Five Steps for Families during the Estate Administration Process

By Daniel A. Perry, Esq.

If you are reading this article, you have likely been faced with the death of a loved one. If that is the case, please let me express my condolences for your family’s loss.

You probably have many questions about the legal aspects of estate administration. Here are just a few of the typical client questions:

• What is Probate?
• Is Probate Required for Us?
• How Do We Distribute Assets?
• What Bills Do We Pay?
• What About the Home?
• Do We Pay the Mortgage?

There are likely many more questions running through your mind. While we cannot answer all of them in this article, we have compiled a list of the first five steps every family should make when faced with an estate administration.

1. Locate the Original Will and/or Trust

During this time, you will need to locate the original will and/or trust. These documents will be needed in order to complete the estate administration. We always recommend that you review the documents together as a family, including the executor and trustee information, and be prepared to ask questions when you meet with the attorney.

2. Meet with the Estate Attorney

This sounds easy, but sometimes it is not. It is always a good idea to meet with the attorney who prepared the will and trust to help the family administer the estate. However, sometimes the attorney is no longer alive or has retired. This can make this process difficult.

If you are in this situation, one of the family members may have a relationship with an attorney and this could be a good place to start. We always recommend that you seek out an attorney who has a host of free information on their website — including articles and books for download — which discuss the estate administration process.

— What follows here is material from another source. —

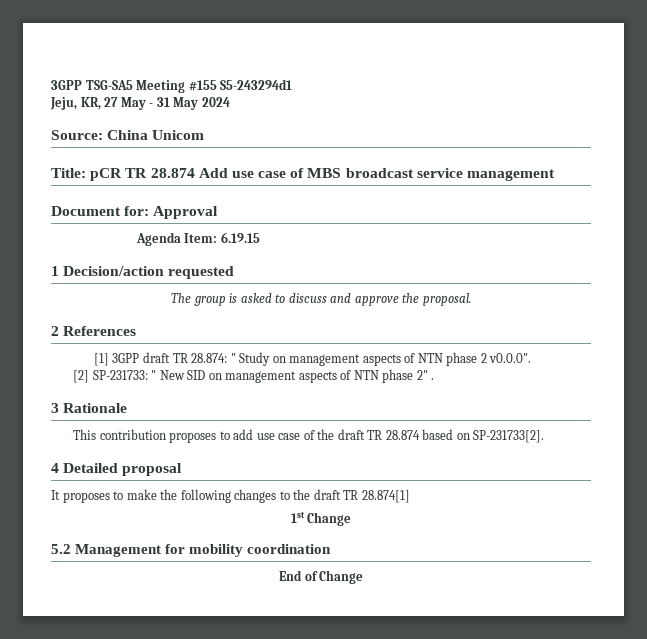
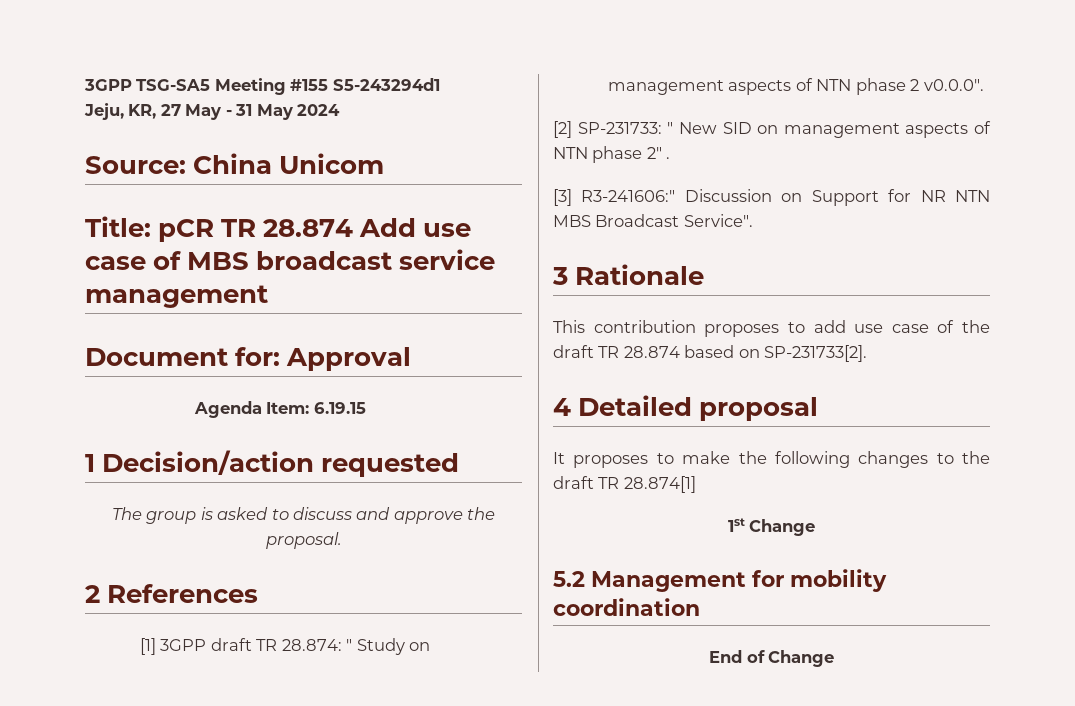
+ [3] R3-241606:" Discussion on Support for NR NTN MBS Broadcast Service".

3. Be Prepared to Gather Documents Needed by the Attorney

Once you meet with the attorney, be prepared to answer all his or her questions. This includes asset information, beneficiary information, family information, and outstanding debts.

The attorney will need this information to advise you on the proper estate administration process. In addition, make sure you bring the will and trust with you, as the attorney will need to review these documents during the family meeting. Your attorney should ask you to complete a questionnaire that will also guide you, step-by-step, through the estate administration process — including alerting you to the additional documents the attorney will need to properly administer the estate.

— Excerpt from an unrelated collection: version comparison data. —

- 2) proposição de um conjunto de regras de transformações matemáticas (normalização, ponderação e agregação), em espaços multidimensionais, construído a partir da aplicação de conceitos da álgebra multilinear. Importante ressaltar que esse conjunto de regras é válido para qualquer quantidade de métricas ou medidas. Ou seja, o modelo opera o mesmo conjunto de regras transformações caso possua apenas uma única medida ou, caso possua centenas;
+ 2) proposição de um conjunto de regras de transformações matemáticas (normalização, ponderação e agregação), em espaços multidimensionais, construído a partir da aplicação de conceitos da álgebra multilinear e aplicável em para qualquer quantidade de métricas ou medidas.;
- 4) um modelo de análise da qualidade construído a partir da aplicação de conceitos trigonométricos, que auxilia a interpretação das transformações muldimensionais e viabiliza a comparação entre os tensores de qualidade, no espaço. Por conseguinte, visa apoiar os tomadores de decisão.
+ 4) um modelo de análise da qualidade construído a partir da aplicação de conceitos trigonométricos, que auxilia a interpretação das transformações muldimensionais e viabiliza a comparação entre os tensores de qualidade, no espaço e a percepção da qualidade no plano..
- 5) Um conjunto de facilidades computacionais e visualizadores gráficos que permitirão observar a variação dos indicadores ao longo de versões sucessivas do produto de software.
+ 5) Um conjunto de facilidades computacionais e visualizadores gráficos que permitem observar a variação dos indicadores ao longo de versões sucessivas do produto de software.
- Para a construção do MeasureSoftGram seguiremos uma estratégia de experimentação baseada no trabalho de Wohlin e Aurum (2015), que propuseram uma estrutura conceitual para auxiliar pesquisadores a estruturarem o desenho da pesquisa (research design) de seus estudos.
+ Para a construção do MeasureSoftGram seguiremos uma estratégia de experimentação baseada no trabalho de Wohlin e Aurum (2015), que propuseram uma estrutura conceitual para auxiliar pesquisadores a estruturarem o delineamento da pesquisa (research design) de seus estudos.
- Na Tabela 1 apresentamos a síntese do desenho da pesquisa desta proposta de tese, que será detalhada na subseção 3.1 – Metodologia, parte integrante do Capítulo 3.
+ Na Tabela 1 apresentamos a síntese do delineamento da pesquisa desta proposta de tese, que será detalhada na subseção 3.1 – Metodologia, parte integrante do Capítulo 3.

4. Executor, Trustee, and Beneficiaries Must Understand Their Role

Sometimes, one of the hardest aspects to understand in this process is everyone’s role in the estate administration. Every family member may want to have a say in how this process will move forward. However, this was already laid out by your loved one. Therefore, everyone must understand that the Executor/Trustee is in charge.

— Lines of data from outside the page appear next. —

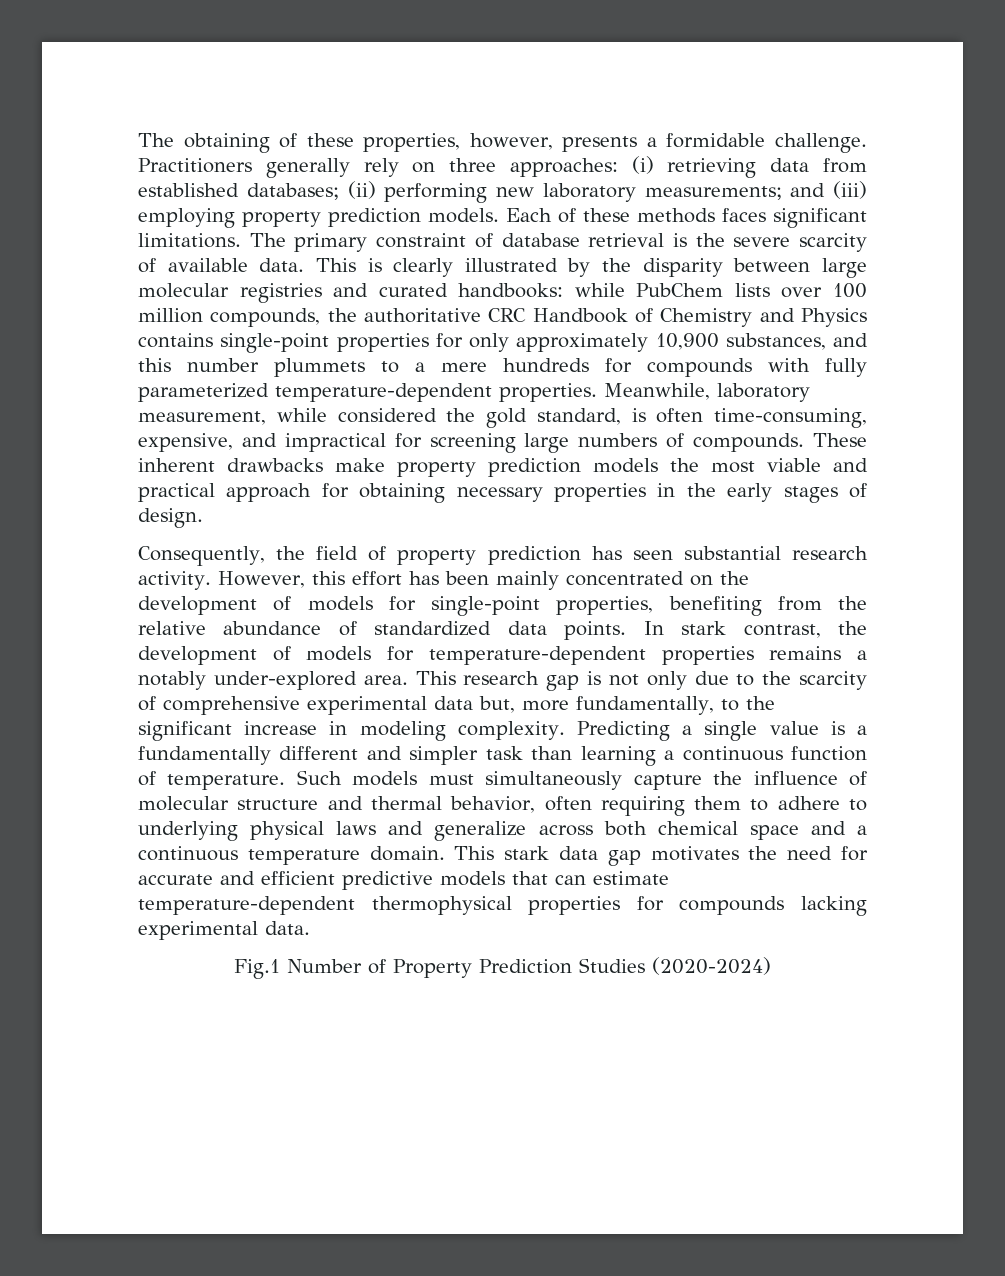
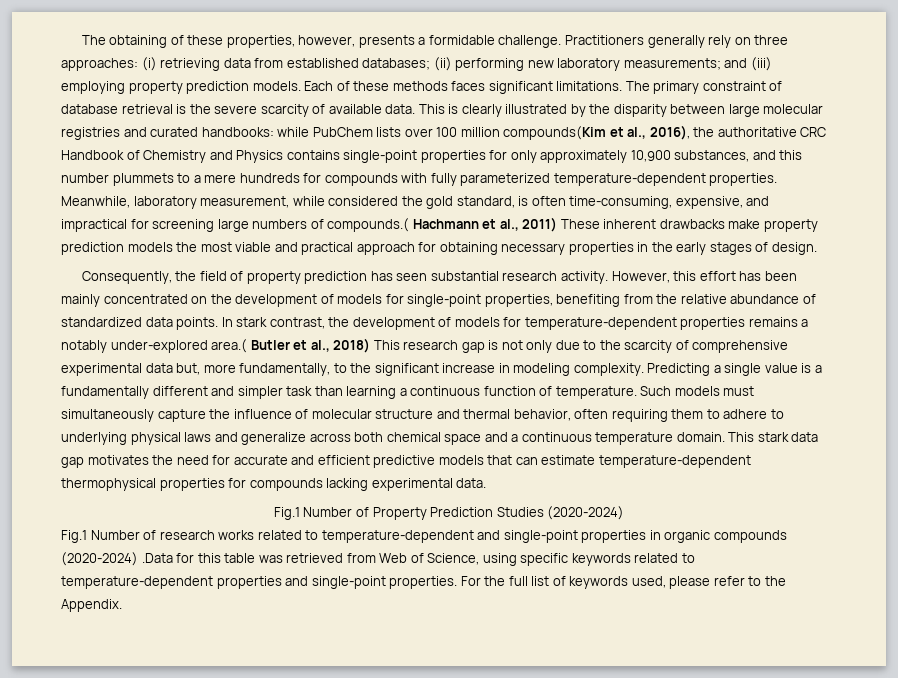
- This is clearly illustrated by the disparity between large molecular registries and curated handbooks: while PubChem lists over 100 million compounds, the authoritative CRC Handbook of Chemistry and Physics contains single-point properties for only approximately 10,900 substances, and this number plummets to a mere hundreds for compounds with fully parameterized temperature-dependent properties.
+ This is clearly illustrated by the disparity between large molecular registries and curated handbooks: while PubChem lists over 100 million compounds(Kim et al., 2016), the authoritative CRC Handbook of Chemistry and Physics contains single-point properties for only approximately 10,900 substances, and this number plummets to a mere hundreds for compounds with fully parameterized temperature-dependent properties.
- Meanwhile, laboratory measurement, while considered the gold standard, is often time-consuming, expensive, and impractical for screening large numbers of compounds. These inherent drawbacks make property prediction models the most viable and practical approach for obtaining necessary properties in the early stages of design.
+ Meanwhile, laboratory measurement, while considered the gold standard, is often time-consuming, expensive, and impractical for screening large numbers of compounds.( Hachmann et al., 2011) These inherent drawbacks make property prediction models the most viable and practical approach for obtaining necessary properties in the early stages of design.
- In stark contrast, the development of models for temperature-dependent properties remains a notably under-explored area. This research gap is not only due to the scarcity of comprehensive experimental data but, more fundamentally, to the significant increase in modeling complexity.
+ In stark contrast, the development of models for temperature-dependent properties remains a notably under-explored area.( Butler et al., 2018) This research gap is not only due to the scarcity of comprehensive experimental data but, more fundamentally, to the significant increase in modeling complexity.
+ Fig.1 Number of research works related to temperature-dependent and single-point properties in organic compounds (2020-2024) .Data for this table was retrieved from Web of Science, using specific keywords related to temperature-dependent properties and single-point properties. For the full list of keywords used, please refer to the Appendix.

The Executor/Trustee will be the primary communicator with the estate attorney. He or she will decide which bills are to be paid, when real estate will be sold, and finally, when assets will be distributed.

5. Follow the Attorney’s Direction and Advice

The estate administration process will seem to be moving very slowly, but family members need to follow the estate attorney’s direction. If there is a probate administration involved, this process could last 11 months or longer. The estate attorney will provide advice and direction regarding which bills should be paid, when assets will be distributed, how to sell personal property, and how to sell real estate, if necessary.

Remember — the Executor/Trustee is a fiduciary. If they do anything wrong, they could be held personally liable to the estate. That is why the process may take some time and why it is important that you follow their advice.

As you can see, estate administration can be a complex process. Before making any important legal decisions as a family, it is best to speak with a competent and knowledgeable estate attorney.

The attorneys at Aronoff, Rosen & Hunt, LPA are here to help you. Please contact our office at (513) 241-0400 or use our contact form to schedule a time to discuss this topic with one of our attorneys. The Estate Planning team at Aronoff, Rosen & Hunt, LPA looks forward to speaking with you!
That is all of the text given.